チベット亡命政府も偽ダライ・ラマ15世を認める気はない。チベット亡命政府のペンパ・ツェリン首相は6月4日、東京で行われた第9回世界チベット議員連盟会議の記者会見で「ダライ・ラマ転生制度は、無宗教を標榜する中国共産党が安易に関与すべきではない。チベット仏教信者によって運用されるべきだ」と主張した。

そして、「中国政府は偽物のダライ・ラマ15世を立てる前に、毛沢東や鄧小平の転生者を探すべきではないか」というダライ・ラマ14世が飛ばしたジョークを紹介した。

もちろん、国際社会も中国が立てる偽ダライ・ラマ15世を認めない構えだ。

2020年、第1次トランプ米政権下で成立したチベット政策支援法では、「ダライ・ラマなどチベット仏教指導者の転生はチベット仏教徒自身によって行われるべきであり、中国政府による干渉を許さない」 と定めており、中国政府関係者が転生制度に干渉する場合、「制裁対象になる可能性がある」としている。

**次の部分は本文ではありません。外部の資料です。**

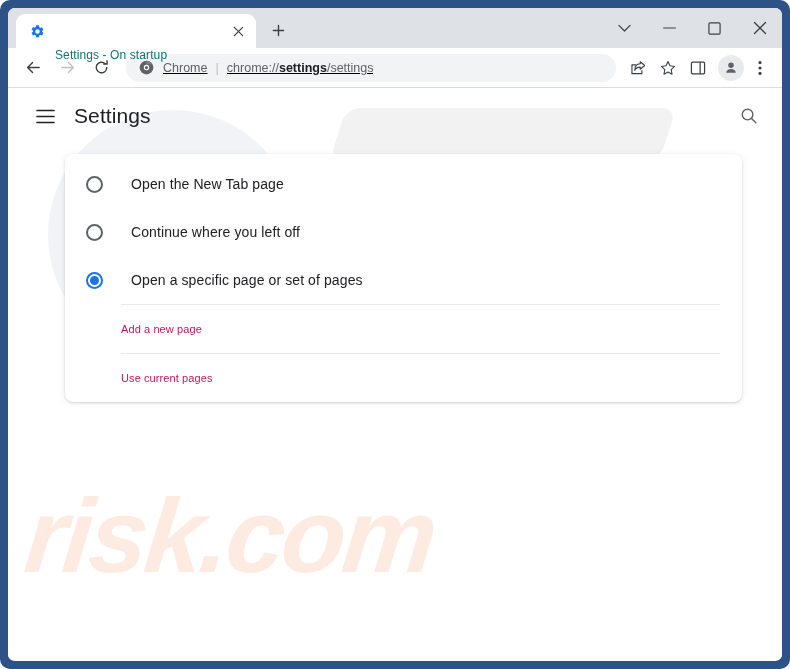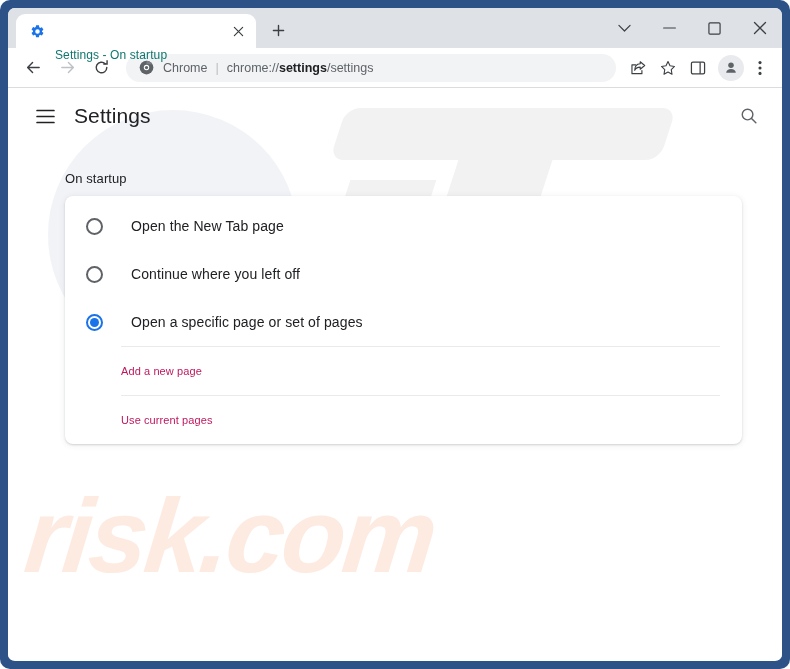--- a/index.html
+++ b/index.html
@@ -110,20 +110,21 @@
   #omnibox {
     flex: 1;
     height: 28px;
     background: #f1f3f4;
     border-radius: 14px;
     display: flex;
     align-items: center;
     padding: 0 12px;
     margin: 0 6px 0 6px;
     min-width: 0;
+    text-decoration: underline;
   }
   #omnibox-icon {
     width: 16px; height: 16px;
     flex: 0 0 16px;
     margin-right: 9px;
     display: flex; align-items: center; justify-content: center;
   }
   #omnibox-scheme-label {
     font-size: 12.5px;
     color: #5f6368;
@@ -516,21 +517,20 @@
         <div id="settings-search-btn">
           <span>
             <svg width="18" height="18" viewBox="0 0 20 20" stroke="#5f6368" stroke-width="1.6" fill="none" stroke-linecap="round">
               <circle cx="8.4" cy="8.4" r="5.9"></circle>
               <path d="M12.8 12.8 L17.6 17.6"></path>
             </svg>
           </span>
         </div>
       </div>
 
-      <div id="section-title">On startup</div>
 
       <div id="startup-card">
 
         <div class="radio-row">
           <span class="radio-mark"></span>
           <span class="radio-label">Open the New Tab page</span>
         </div>
 
         <div class="radio-row">
           <span class="radio-mark"></span>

EUでも今年5月、欧州議会がダライ・ラマを含むチベット仏教の精神的指導者の選出への介入を非難することを含んだ決議を採択。その上で、チベットにおける人権侵害に関与する当局者および団体に制裁を課すようEUに要請した。

とはいえ、大川教授は「問題解決になるような具体的なアクションは期待できない」と、チベット問題解決の難しさを指摘する。